Earlier this month, I spoke at bangbangcon about how Merkle trees are the backbone of nearly all decentralized technologies. Here is a summary of my presentation:
The Web is centralized, but why?
There are two powerful centralizing forces that affect how the Web works today:
- The server problem
- Host-based addressing
We’ll address them in turn.
1. The server problem
If you want to host files on the Web, you need a server. But running your own server is both expensive and burdensome, so most people don’t run their own servers. They choose the more practical option: uploading content to a service dedicated to providing reliable and affordable hosting.
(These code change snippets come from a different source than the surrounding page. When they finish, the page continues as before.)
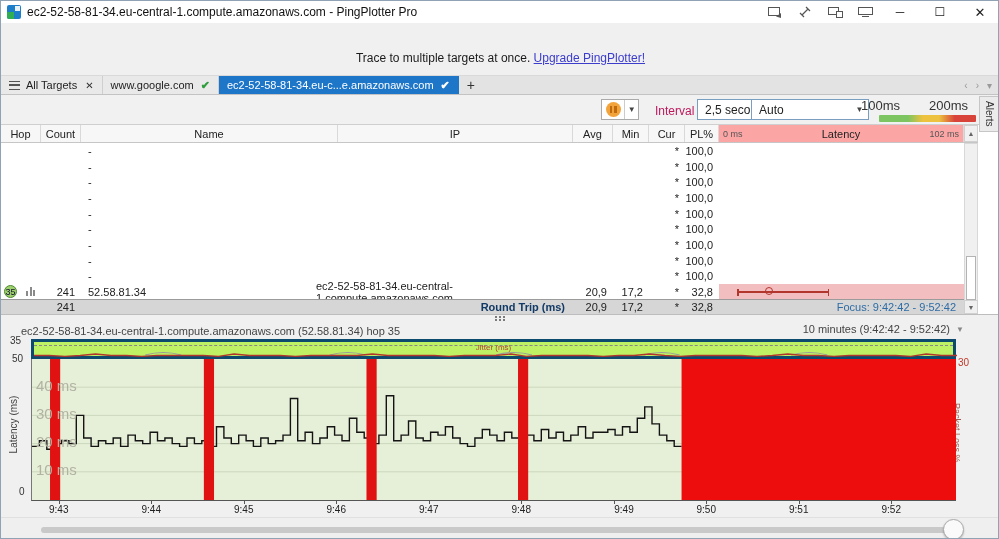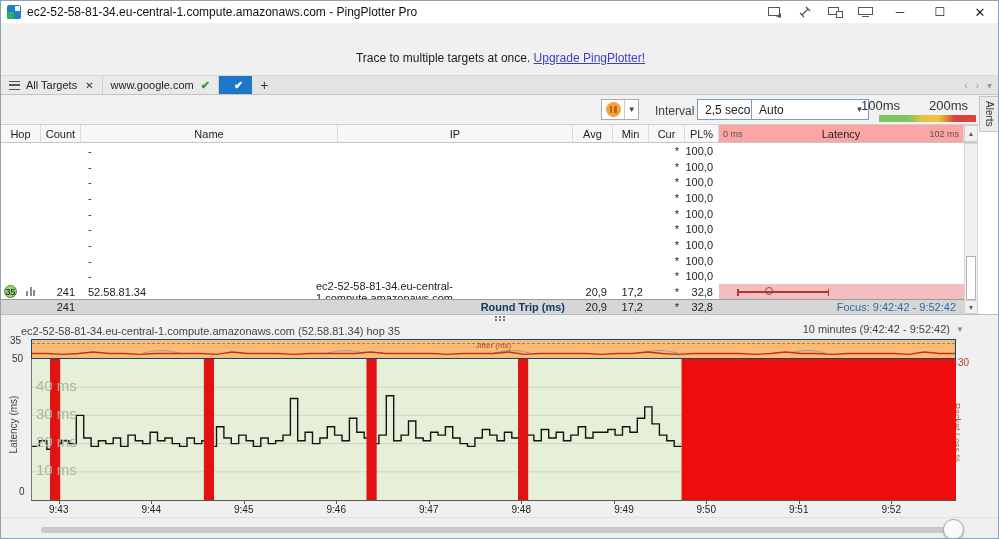--- a/index.html
+++ b/index.html
@@ -175,6 +175,7 @@
       <span class="chk">✔</span>
     </div>
     <div class="tab active">
+      <span>ec2-52-58-81-34.eu-c...e.amazonaws.com</span>
       <span class="chk">✔</span>
     </div>
     <div class="newtab">+</div>

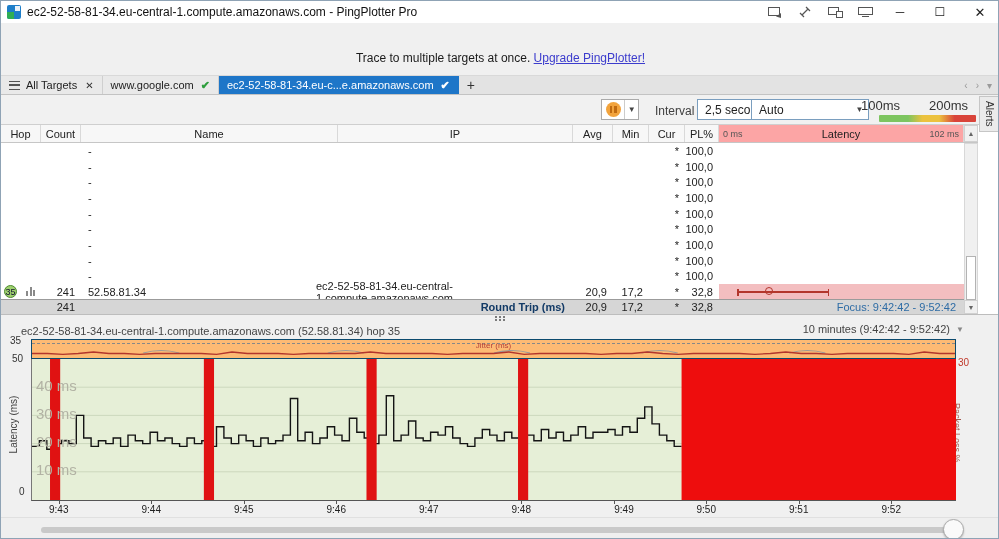--- a/index.html
+++ b/index.html
@@ -46,7 +46,7 @@
   .pausedot:before,.pausedot:after{content:"";position:absolute;top:4px;width:2.5px;height:7px;background:#c06a10}
   .pausedot:before{left:4px}.pausedot:after{left:8.5px}
   .pausedrop{width:14px;border-left:1px solid #ccc;display:flex;align-items:center;justify-content:center;color:#444;font-size:8px}
-  .ctrl-label{position:absolute;top:9px;font-size:12px;color:#404040}
+  .ctrl-label{position:absolute;top:9px;font-size:12px;color:#be185d}
   .combo{position:absolute;top:4px;height:21px;background:#fff;border:1px solid #7a9ebf;display:flex;align-items:center;padding-left:7px;font-size:12px;color:#222}
   .combo .arr{margin-left:auto;width:17px;text-align:center;color:#444;font-size:8px}
   .legend{position:absolute;left:878px;top:3px;width:97px}

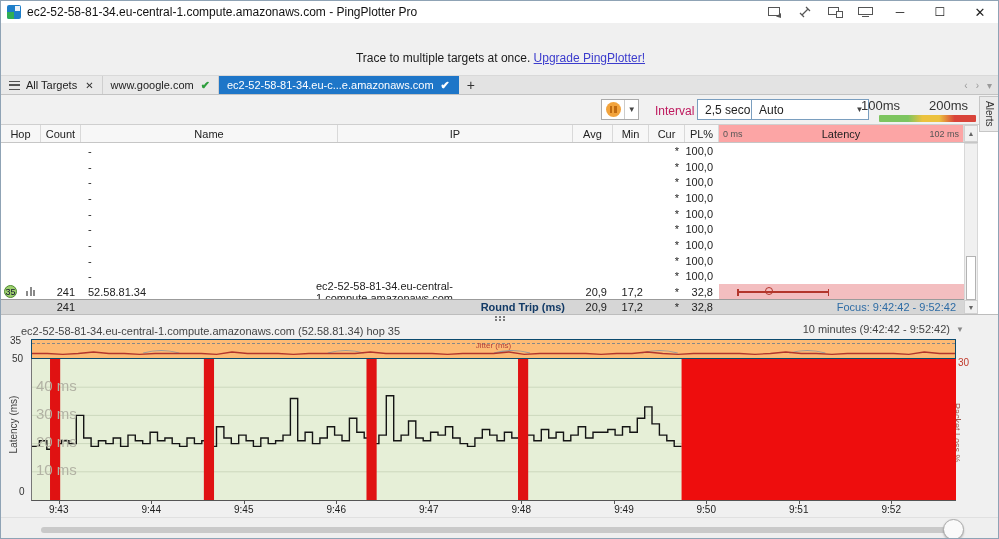--- a/index.html
+++ b/index.html
@@ -99,7 +99,7 @@
   .ghead-caret{position:absolute;right:34px;top:324px;font-size:8px;color:#888}
 
   
-  .jitter{position:absolute;left:30px;top:338px;width:925px;height:20px;background:#fdba74;border:1px solid #0c4a6e}
+  .jitter{position:absolute;left:30px;top:338px;width:925px;height:20px;background:#bef264;border:3px solid #0c4a6e}
   .jitter .dash{position:absolute;left:0;top:3px;width:100%;border-top:1px dashed #888}
   .jitter-label{position:absolute;left:0;width:100%;top:1px;text-align:center;font-size:8px;color:#b6413a}
   .jit-max{position:absolute;left:9px;top:334px;font-size:10px;color:#333}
Sure, these services are cheap and convenient, but since the barrier to entry for self-hosting content is so high, a lot of content ends up being concentrated on the infrastructure of a handful of hosting providers.
2. Host-based addressing
The Web currently uses a host-based addressing model to provide unique names for pieces on content, and it’s imperfect at best. Consider a situation where I’ve uploaded a video to YouTube. The URL for my video is tightly bound to the
youtube.com origin. And if I ever decide to move my video to another hosting provider like Vimeo, I’ll need to get an entirely new URL.
Because addresses for content are bound to where they’re hosted, there’s a lot of friction involed in exercising choice between hosting providers. So in the above example, even if I decide Vimeo is a superior hosting platform, I may choose to continue hosting my video on YouTube, simply because the burden of distributing a new URL is too high.
Content addressing: a better way to address content
There’s another way to address content that doesn’t bind files the servers where they’re hosted — content addressing.
Content addressing is the process of generating a unique address for a piece of content based on its value, rather than its location. We can do this with a hash function.
Hash functions are one-way functions that take an input (like a file), and generate a fixed-length output. So even even if your input is a 3GB file, the result will be compressed to the hash functions output length (often 32 bytes).
It’s important to note that a well-designed hash function guarantees with extremely high probability that no two inputs will ever generate the same output. So this means that a hash digest of a piece of content acts as a unique identifier for that piece of content.
So imagine what it would be like if we used content-addressing instead of host-based addressing on the Web. Now if I need to move a video from one hosting provider to another, it’s not such a big deal, because the link will remain the same no matter where it’s hosted.